A reviewer for The Nautilus described the novel as well written and interesting, and commented that its characters seemed real. The Theosophist suggested that "Adventures of Mary Hatherley" would have been a more fitting title, while approving of the vegetarianism of the Armerians. The Herald of the Cross read the novel as conveying a spiritual and occult message, representing the soul's journey on an occult plane of consciousness.

Louise Radford Wells found the novel unusual and wrote that she was initially confused by the genders of the characters, later realising that each heroine was also a hero.
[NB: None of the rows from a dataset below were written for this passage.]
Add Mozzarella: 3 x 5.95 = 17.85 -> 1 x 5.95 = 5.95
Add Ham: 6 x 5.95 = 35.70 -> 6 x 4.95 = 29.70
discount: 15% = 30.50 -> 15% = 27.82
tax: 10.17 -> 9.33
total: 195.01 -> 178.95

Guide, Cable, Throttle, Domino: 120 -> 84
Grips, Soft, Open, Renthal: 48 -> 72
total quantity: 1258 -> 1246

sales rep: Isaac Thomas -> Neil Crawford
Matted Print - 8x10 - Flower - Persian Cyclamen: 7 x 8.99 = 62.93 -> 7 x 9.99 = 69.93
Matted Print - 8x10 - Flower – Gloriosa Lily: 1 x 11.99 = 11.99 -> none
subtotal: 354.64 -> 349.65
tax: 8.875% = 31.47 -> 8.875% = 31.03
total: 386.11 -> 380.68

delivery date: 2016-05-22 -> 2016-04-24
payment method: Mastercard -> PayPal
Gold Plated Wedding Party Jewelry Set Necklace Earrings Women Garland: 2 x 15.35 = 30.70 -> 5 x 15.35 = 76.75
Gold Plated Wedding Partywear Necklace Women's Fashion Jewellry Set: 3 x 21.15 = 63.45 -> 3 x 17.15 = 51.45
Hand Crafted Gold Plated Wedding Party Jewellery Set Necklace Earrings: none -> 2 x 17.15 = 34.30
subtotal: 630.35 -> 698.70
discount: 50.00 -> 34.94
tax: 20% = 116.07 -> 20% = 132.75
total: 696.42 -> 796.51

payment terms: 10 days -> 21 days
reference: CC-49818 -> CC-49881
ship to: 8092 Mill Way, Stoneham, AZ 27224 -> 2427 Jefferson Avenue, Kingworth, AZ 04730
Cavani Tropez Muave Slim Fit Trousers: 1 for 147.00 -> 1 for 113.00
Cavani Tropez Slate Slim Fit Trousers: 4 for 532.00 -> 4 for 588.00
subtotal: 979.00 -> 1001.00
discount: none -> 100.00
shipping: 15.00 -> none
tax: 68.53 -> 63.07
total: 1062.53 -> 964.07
She concluded that the book was well written and entertaining. The Guardian speculated that the author might have been a suffragist, describing the society in the book as appealing but insufficiently explained. The reviewer found the book's style incoherent, while acknowledging its ideas.

A reviewer for Light: A Journal of Psychical, Occult and Mystical Research described the book's setting as unusual and difficult to understand, and argued that this made the story less engaging.

=== Modern scholarship ===
Melanie Taylor describes the novel as highly unrealistic and stylistically dense. She argues that it presents an idealised version of an entirely female world, but does not constitute a genuine utopia because Armeria is built on hierarchy, slavery and binary divisions. Taylor also argues that the conjux system preserves Western conventions of monogamy and marriage.

Matt Polzin argues that Clyde's imagined future society abolishes gender while relying on other systems of classification, including colonial hierarchies. Polzin argues that utopian worldbuilding is more effective when writers consider histories of racial and colonial violence and existing cultural and ecological relationships in the places that utopian fiction often treats as blank spaces for invention.

Lucy Ella Rose argues that Clyde's treatment of enslavement shows elitist and hierarchical tendencies in the work. Rose writes that, although Clyde seeks to abolish sex and gender divisions and to elevate lesbian intimacy, the novel also reinforces class and social status divisions. She connects these features to other white middle-class feminist writings of the interwar period and to wider debates in literary and scientific modernism.

Cheryl Morgan observes that, despite the novel's treatment of gender, it portrays a utopia in which slavery is legal, comparing this limitation with Thomas More's Utopia.